◆ WORK TO BE COMPLETED
Where a picture occurs in the data, omit it, and copy all remaining data exactly.

-----

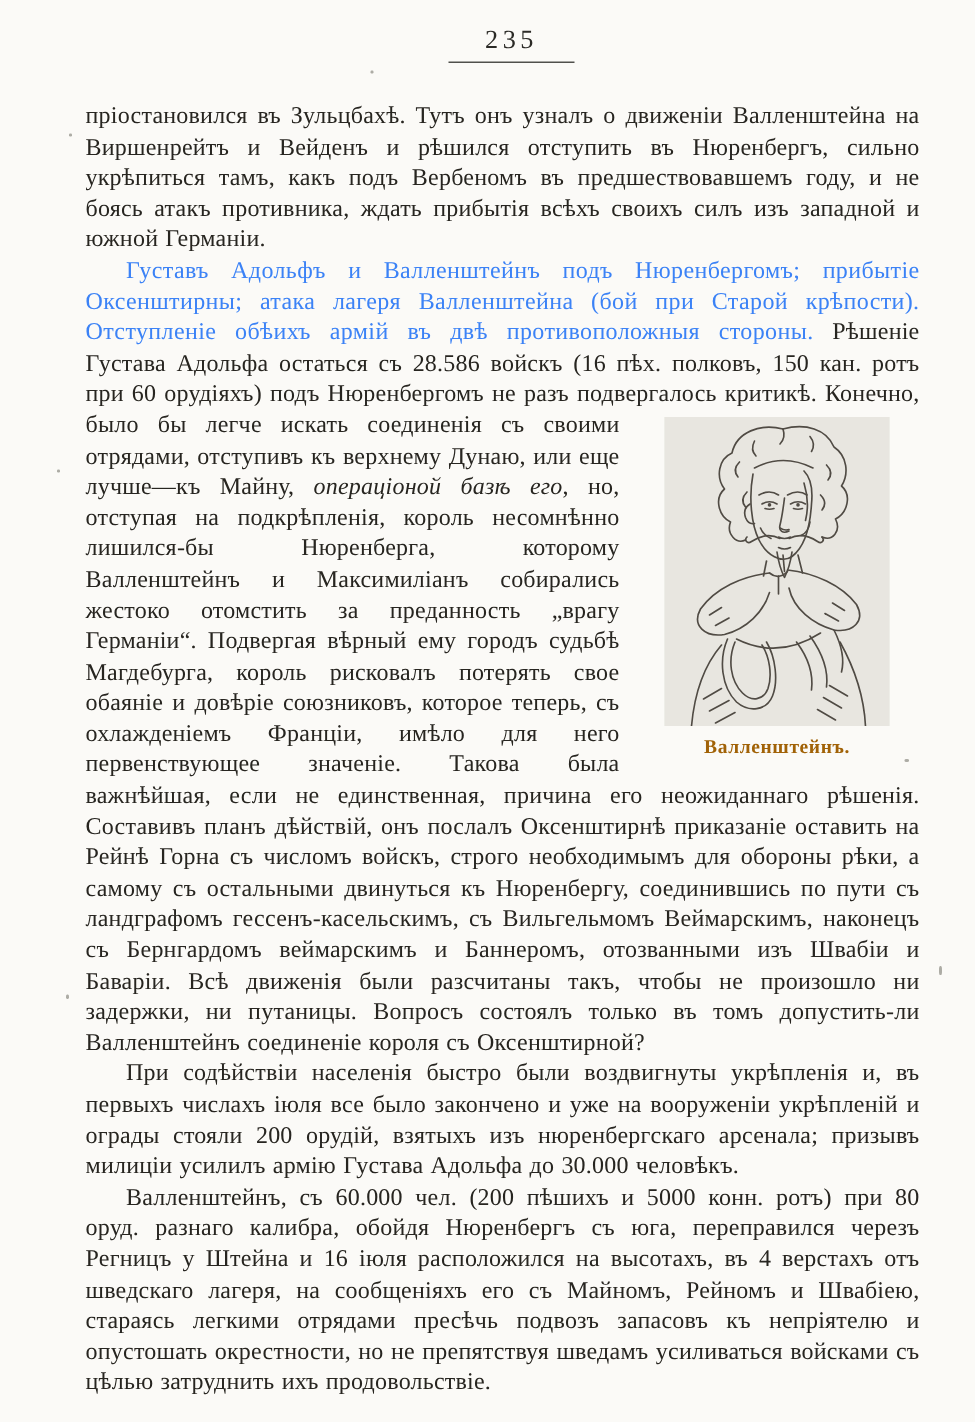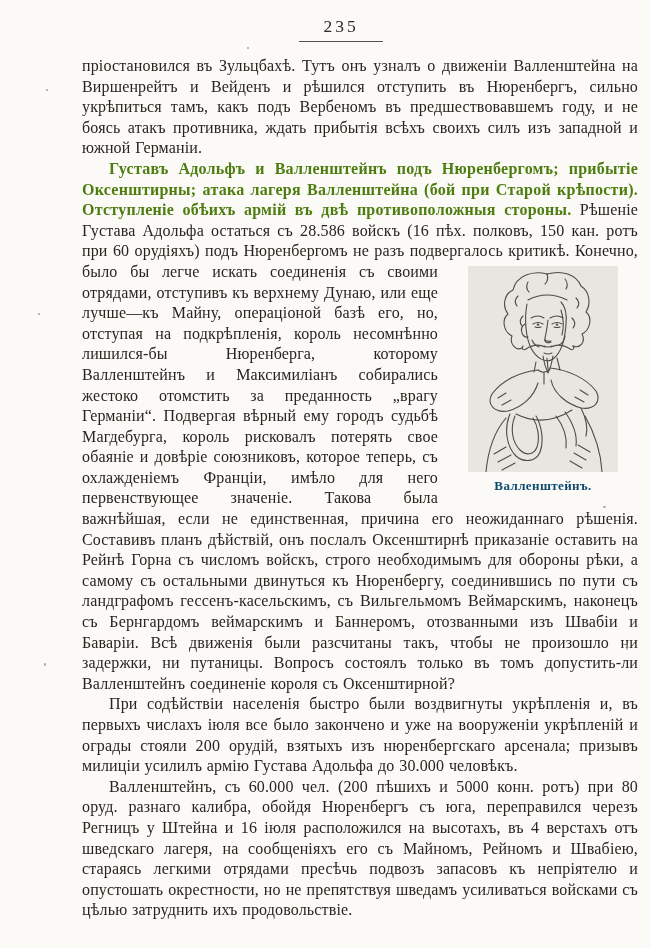"пріостановился въ Зульцбахѣ. Тутъ онъ" .text-block { margin-left: 25px -> none; top: 56px -> 68px }
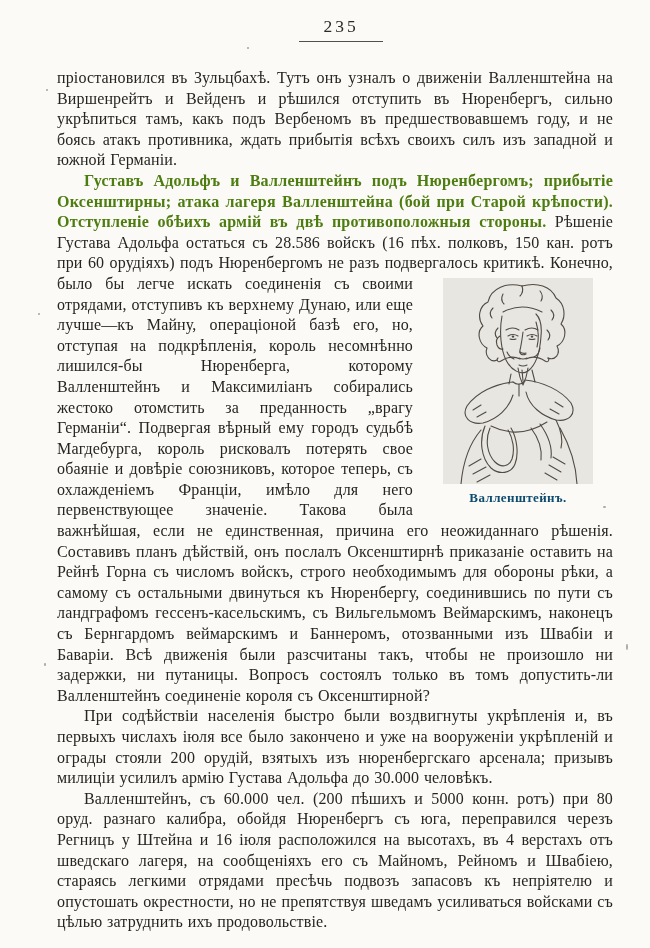"Густавъ Адольфъ и Валленштейнъ подъ" .run-head { color: #4d7c0f -> #3b82f6; font-weight: bold -> normal }
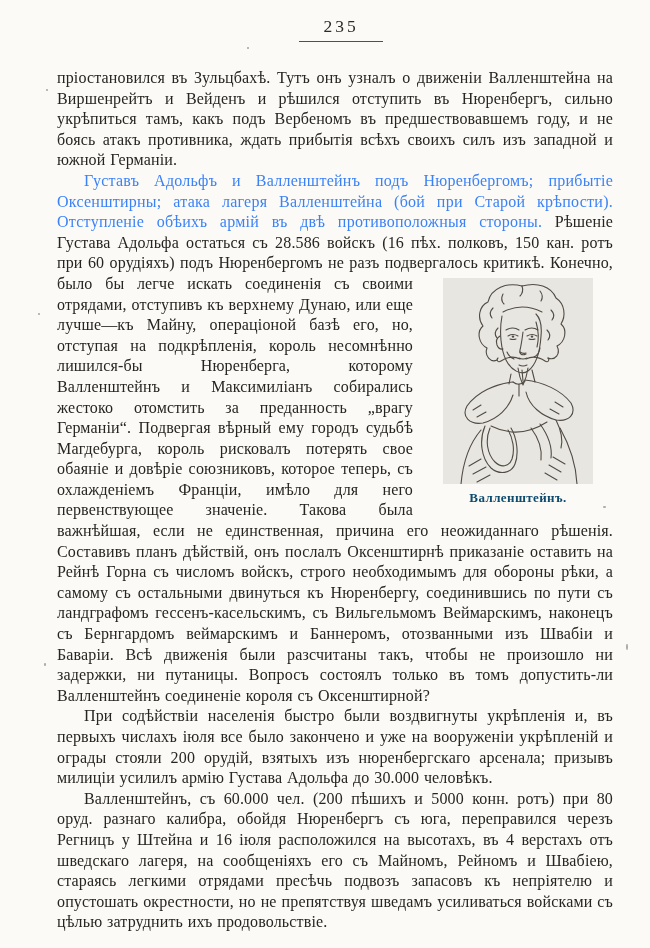"операціоной базѣ его" .ital { font-style: none -> italic }
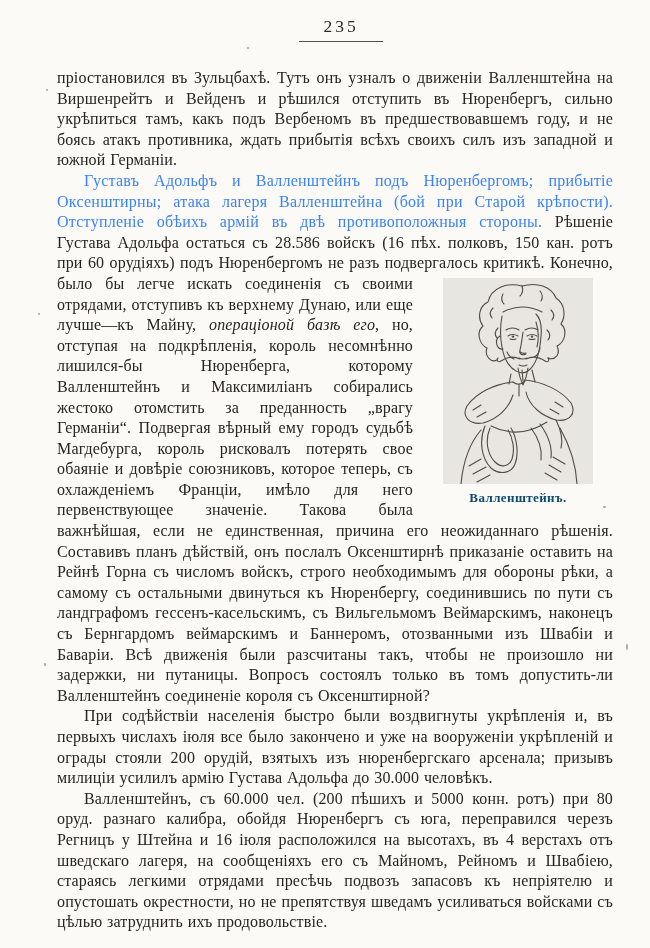"Валленштейнъ." .fig-caption { color: #0c4a6e -> #a16207 }
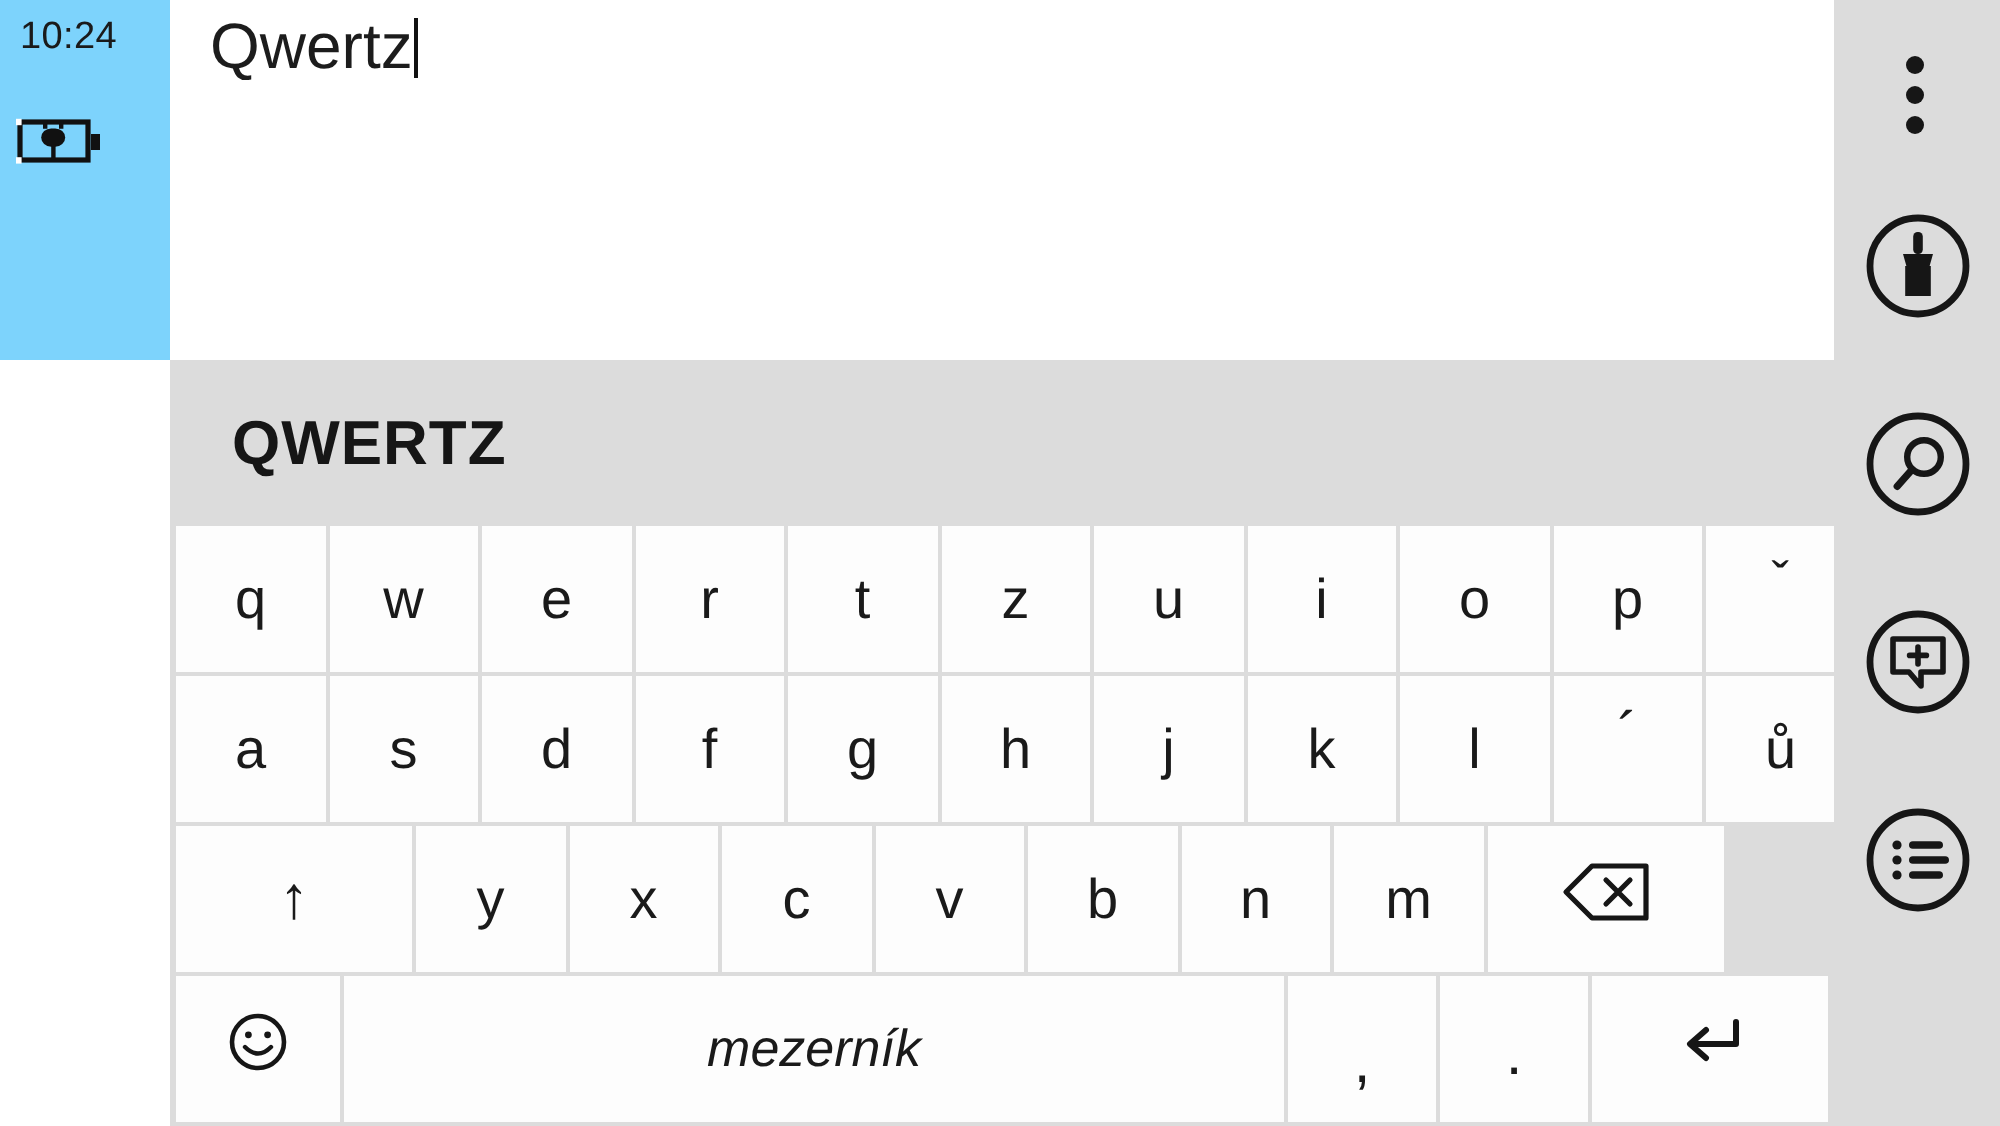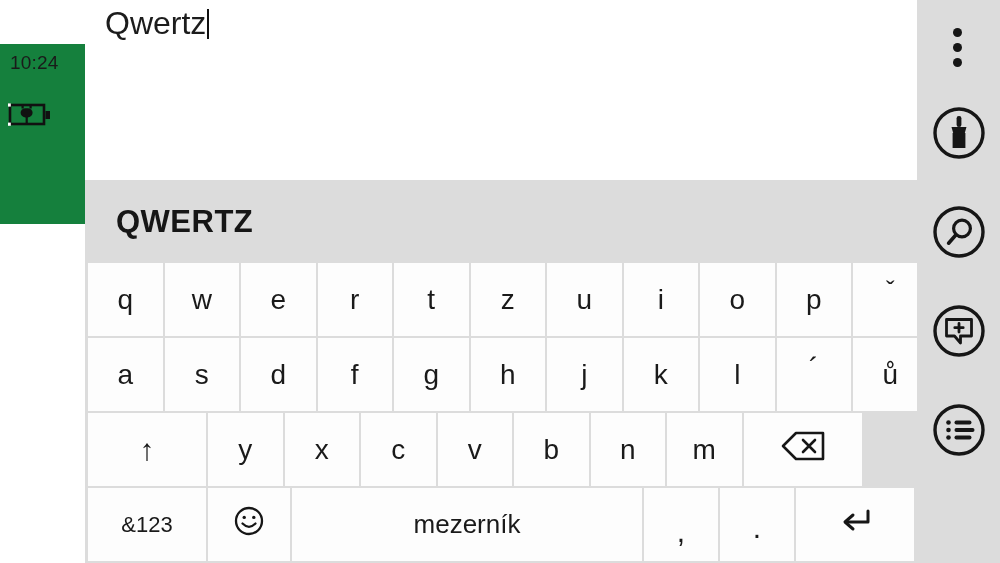"10:24" #status-bar { background: #15803d -> #7dd3fc; margin-top: 44px -> none }
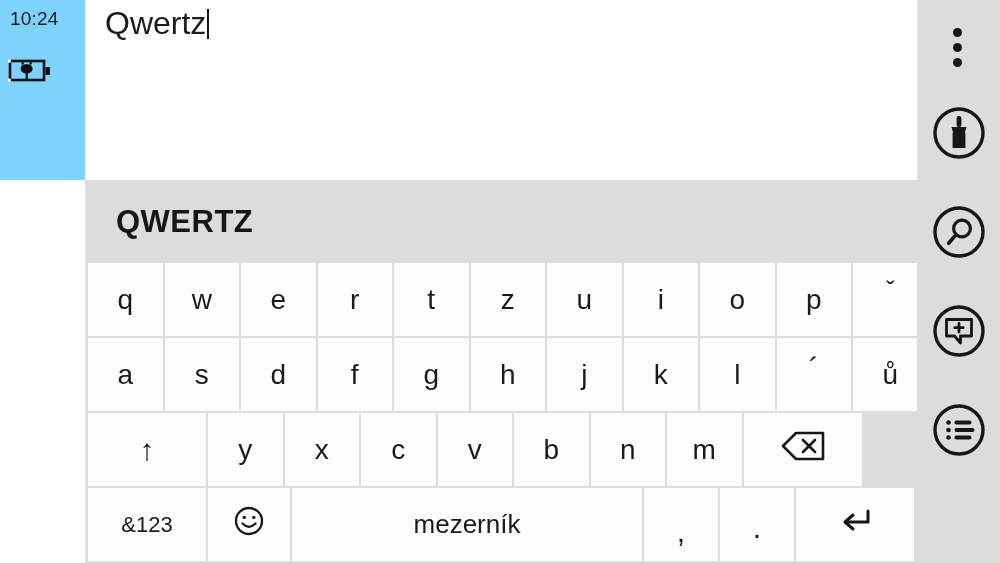"&123" div.key { html: <div> <span>&amp;123</span> </div> -> none }
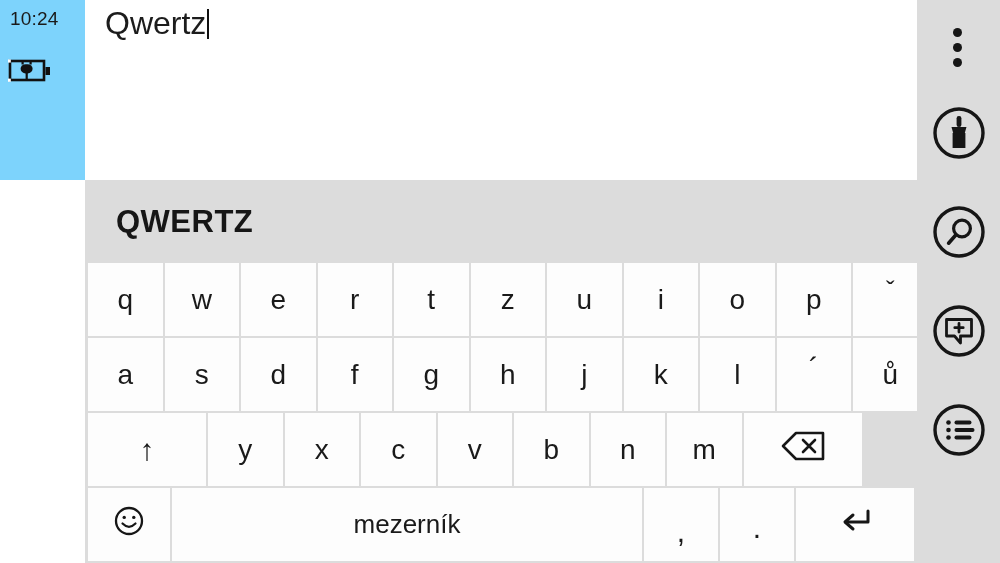"mezerník" .key.space { font-style: none -> italic }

-----

◆ ANSWER FOR THE TASK
"пріостановился въ Зульцбахѣ. Тутъ онъ" .text-block { margin-left: 25px -> none; top: 56px -> 68px }
"Густавъ Адольфъ и Валленштейнъ подъ" .run-head { color: #4d7c0f -> #3b82f6; font-weight: bold -> normal }
"операціоной базѣ его" .ital { font-style: none -> italic }
"Валленштейнъ." .fig-caption { color: #0c4a6e -> #a16207 }
"10:24" #status-bar { background: #15803d -> #7dd3fc; margin-top: 44px -> none }
"&123" div.key { html: <div> <span>&amp;123</span> </div> -> none }
"mezerník" .key.space { font-style: none -> italic }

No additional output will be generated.